Sat. Jul 20th, 2019

BJP to revive plan for separate settlements for migrant KPs in Kashmir: Ram Madhav

New Delhi : The Bharatiya Janata Party will revive a plan to build secured camps to resettle scores of Kashmiri pundits in the Muslim-dominated Kashmir Valley, senior leader Ram Madhav is reported to have said. Madhav, who is the BJP national general secretary said that his party was committed to helping bring back some of the estimated 200,000-300,000 Hindus .
“Their fundamental rights of returning to the valley have to be respected. At the same time, we have to provide them proper security,” Madhav said in an interview, referring to the Kashmiri Hindus, also known as Pandits.
Nearly 7 million people live in the Kashmir Valley, 97% of them Muslim, surrounded by hundreds of thousands of Indian troops and armed police deployed to quell an uprising against New Delhi’s rule.

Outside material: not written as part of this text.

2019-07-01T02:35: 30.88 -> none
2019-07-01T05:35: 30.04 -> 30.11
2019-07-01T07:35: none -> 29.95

About 50,000 people have been killed in the conflict in the last three decades, according to official figures.
Madhav said that a previous BJP-backed government in Jammu and Kashmir state had considered building either separate or mixed resettlement townships, but had been unable to make headway. “No consensus could be built around any one view,” he said.
Union Home Ministry, which would be involved in any such building activity in the Kashmir Valley, did not respond to a request for comment.
A blueprint unveiled by the state government in 2015 had proposed self-contained, heavily guarded colonies for returning Pandits, complete with schools, shopping malls, hospitals and playgrounds.Separatist groups in the region had opposed the project, with some likening it to Israeli settlements within Palestinian territories.
The plan eventually stalled, particularly after the BJP’s alliance with a major regional party collapsed in June 2018, leading to the state coming under New Delhi’s direct rule. New state elections are likely before the end of the year. Leaders from the National Conference (NC) and Peoples Democratic Party (PDP), the two main regional parties in Kashmir, said they supported the return of Hindus but were opposed to separate townships.
The BJP is confident that it will win the upcoming state poll, Madhav said, adding that the resettlement plan would be back in play.
“I am sure when we come back to power, we will again take it up and try and see if a solution can be found,” he said.
Unlike the last time, the BJP isn’t looking to come to power through alliances, Madhav said, freeing itself of major regional parties that represent the region’s Muslims.